Backward Propagation

deepspeed.DeepSpeedEngine.backward(*args, **kwargs)

Optimizer Step

deepspeed.DeepSpeedEngine.step(self, lr_kwargs=None)

Execute the weight update step after forward and backward propagation on effective_train_batch.

Gradient Accumulation

deepspeed.DeepSpeedEngine.is_gradient_accumulation_boundary(self)

Query whether the current micro-batch is at the boundary of gradient accumulation, and thus will trigger gradient reductions and an optimizer step. :returns: if the current step is a gradient accumulation boundary. :rtype: bool

Model Saving

deepspeed.DeepSpeedEngine.save_16bit_model(self, save_dir, save_filename='pytorch_model.bin')

Save 16bit model weights

This method saves the 16bit model weights at the desired destination.

Parameters:
  • save_dir – Required. Directory for saving the model
  • save_filename – Optional. Filename to save to. Defaults to pytorch_model.bin
Returns:

True when a model has been saved, False otherwise. It will not be saved if stage3_gather_16bit_weights_on_model_save is False.

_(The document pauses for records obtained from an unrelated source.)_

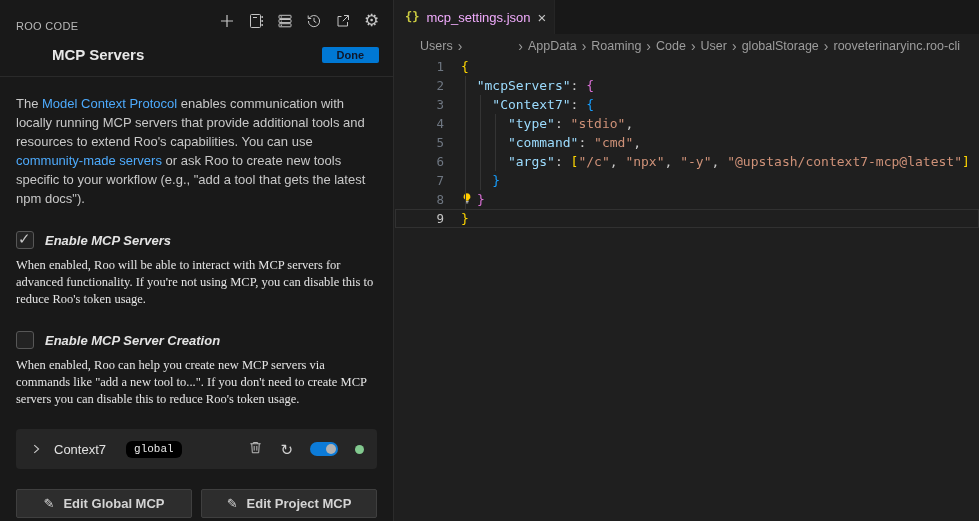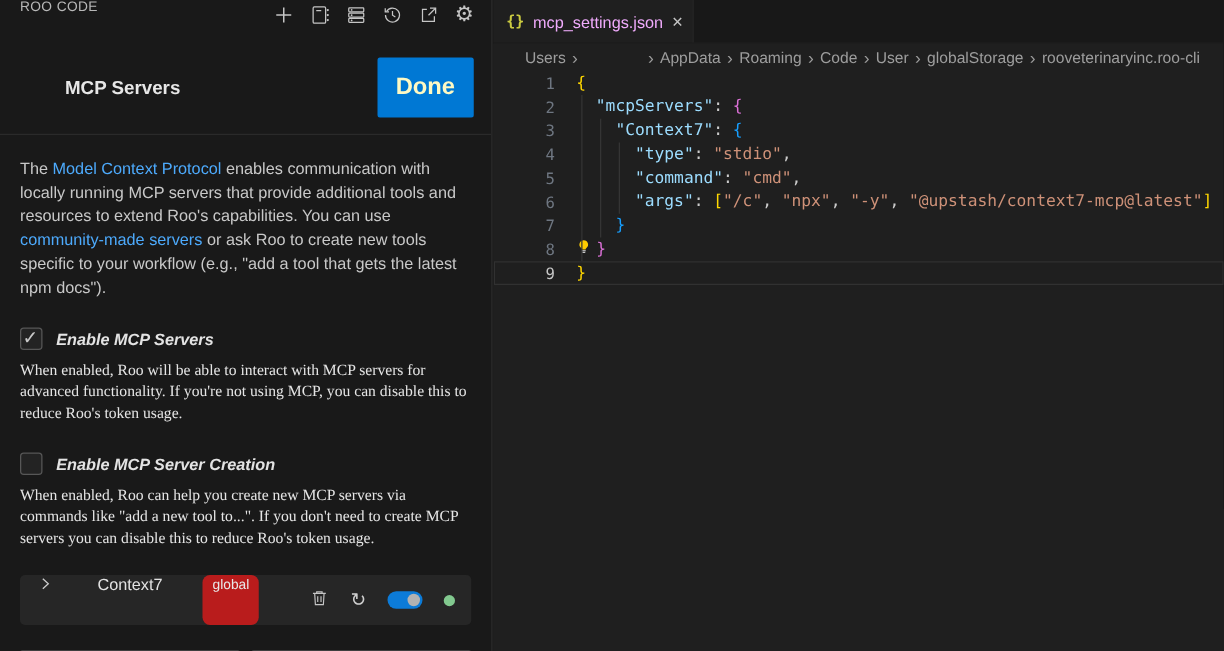--- a/index.html
+++ b/index.html
@@ -14,7 +14,7 @@
     position:absolute; left:0; top:0; width:394px; height:521px;
     background:#191919; border-right:1px solid #2b2b2b; color:#ccc;
   }
-  .panel-toolbar { display:flex; align-items:flex-start; justify-content:space-between; height:32px; padding:0 10px 0 16px;gap:18px; }
+  .panel-toolbar { display:flex; align-items:flex-end; justify-content:space-between; height:32px; padding:0 10px 0 16px;gap:18px; }
   .panel-title { font-size:11px; color:#b8b8b8; letter-spacing:.3px; }
   .tb-icons { display:flex; align-items:center; gap:6px; }
   .tb-btn { width:23px; height:23px; display:flex; align-items:center; justify-content:center; background:none; border:none; padding:0; color:#c5c5c5; cursor:pointer; }

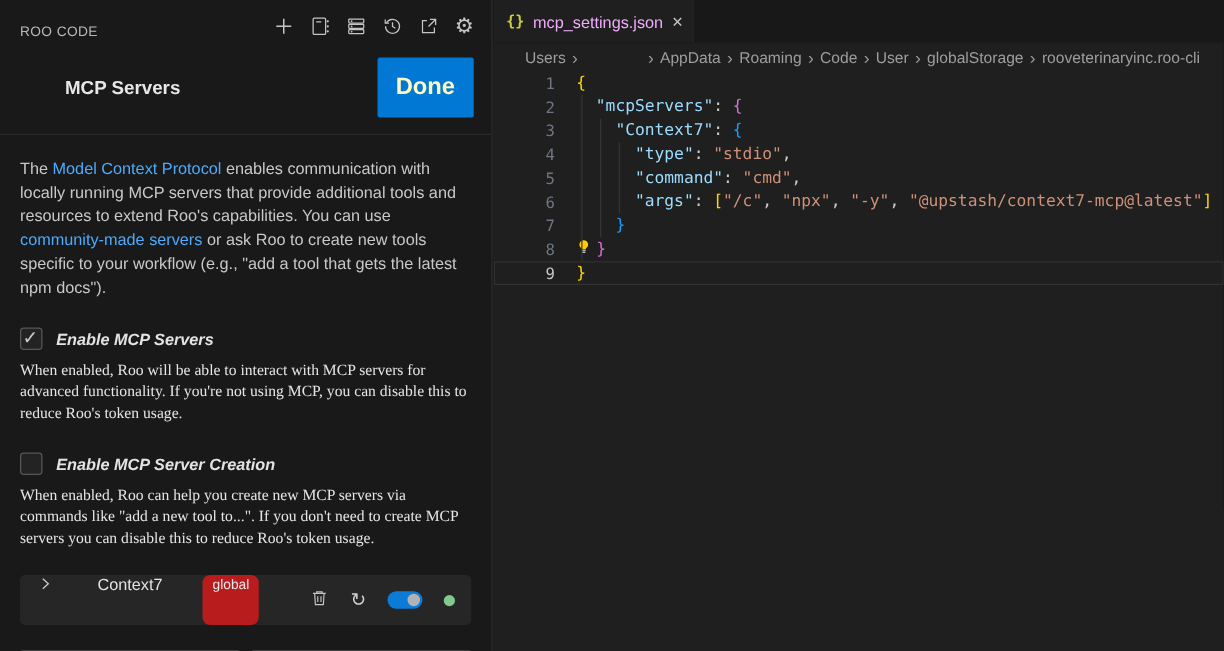--- a/index.html
+++ b/index.html
@@ -23,7 +23,7 @@
 
   .panel-header { display:flex; align-items:center; justify-content:space-between; padding:14px 14px 13px 16px;margin-left:36px; }
   .page-title { margin:0; font-size:15px; font-weight:700; color:#e7e7e7; }
-  .done-btn { background:#0078d4; color:#fef9c3; border:none; border-radius:2px; font-size:19px; font-weight:700; padding:13px 15px; font-family:inherit; cursor:pointer; }
+  .done-btn { background:#0078d4; color:#0f172a; border:none; border-radius:2px; font-size:11px; font-weight:700; padding:2px 15px; font-family:inherit; cursor:pointer; }
   .hr { height:1px; background:#2a2a2a; }
 
   .panel-body { padding:0 16px; }

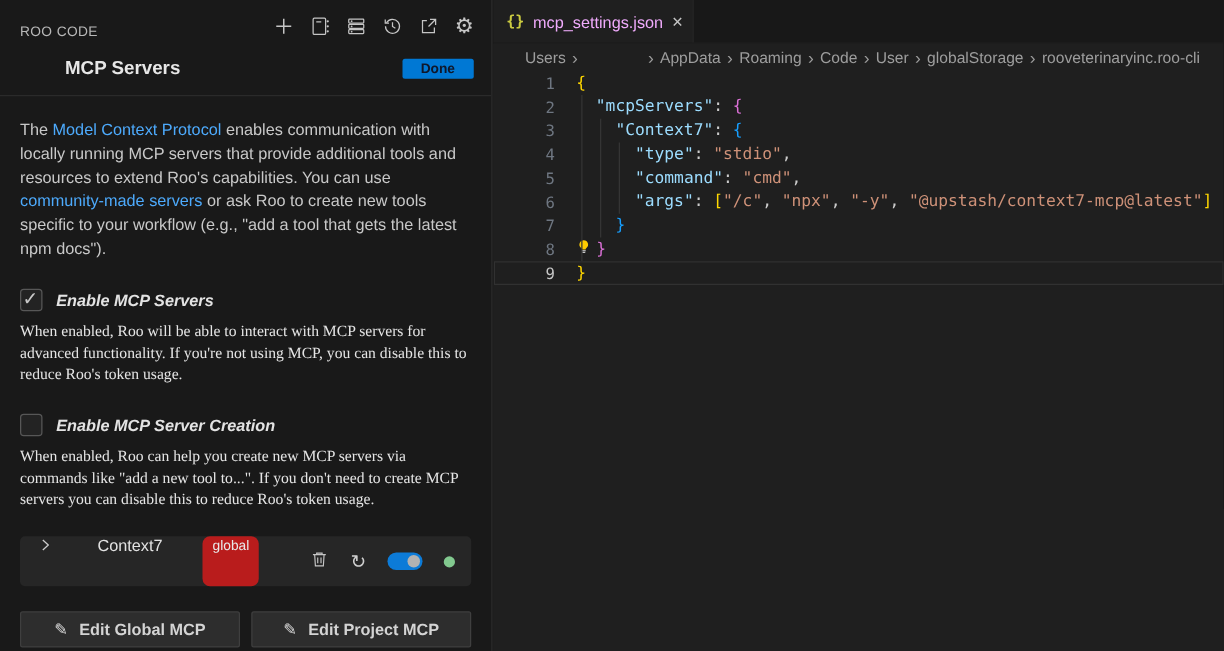--- a/index.html
+++ b/index.html
@@ -37,7 +37,7 @@
   .check-label { font-size:13px; font-weight:700; color:#e3e3e3;font-style:italic; }
   .desc { font-size:12.5px; line-height:17px; color:#e5e5e5; margin:8px 0 0; width:362px;font-family:Liberation Serif, serif; }
 
-  .server-card { margin-top:21px; background:#262626; border-radius:4px; height:40px; display:flex; padding:0 13px; width:361px;gap:24px; }
+  .server-card { margin-top:21px; background:#262626; border-radius:4px; height:40px; display:flex; align-items:center; padding:0 13px; width:361px; }
   .chev { display:flex; color:#cccccc; cursor:pointer; }
   .server-name { font-size:13px; color:#e2e2e2; margin-left:11px; }
   .badge { background:#b91c1c; color:#e8e8e8; font-size:11px; border-radius:6px; padding:2px 8px 3px; margin-left:8px; }

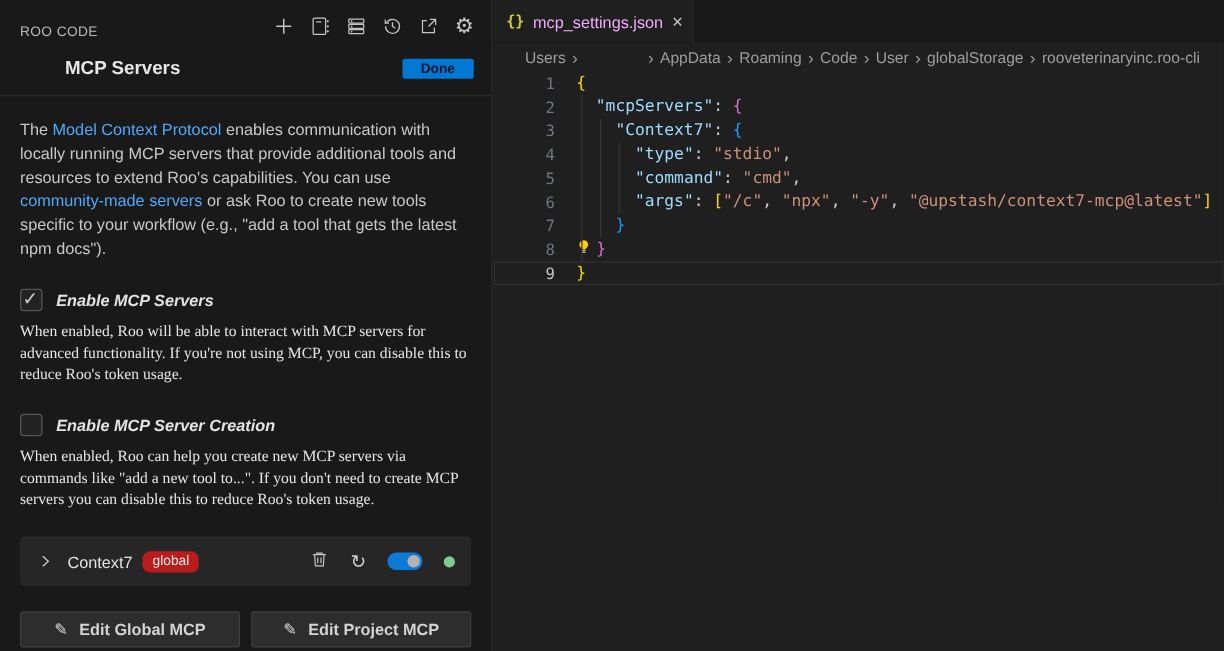--- a/index.html
+++ b/index.html
@@ -40,7 +40,7 @@
   .server-card { margin-top:21px; background:#262626; border-radius:4px; height:40px; display:flex; align-items:center; padding:0 13px; width:361px; }
   .chev { display:flex; color:#cccccc; cursor:pointer; }
   .server-name { font-size:13px; color:#e2e2e2; margin-left:11px; }
-  .badge { background:#b91c1c; color:#e8e8e8; font-size:11px; border-radius:6px; padding:2px 8px 3px; margin-left:8px; }
+  .badge { background:#000000; color:#e8e8e8; font-size:11px; border-radius:6px; padding:2px 8px 3px; margin-left:20px;font-family:Liberation Mono, monospace; }
   .card-actions { margin-left:auto; display:flex; align-items:center; gap:17px; }
   .icon-btn { background:none; border:none; padding:0; color:#c5c5c5; cursor:pointer; display:flex; align-items:center; }
   .refresh-glyph { font-size:15px; color:#cfcfcf; line-height:1; }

Important: all processes must call this method and not just the process with rank 0. It is because the processes need to work in sync to gather the weights. This method will hang waiting to synchronize with other processes if it’s called just for the process with rank 0.

Additionally when a DeepSpeed checkpoint is created, a script zero_to_fp32.py is added there which can be used to reconstruct fp32 master weights into a single pytorch state_dict file.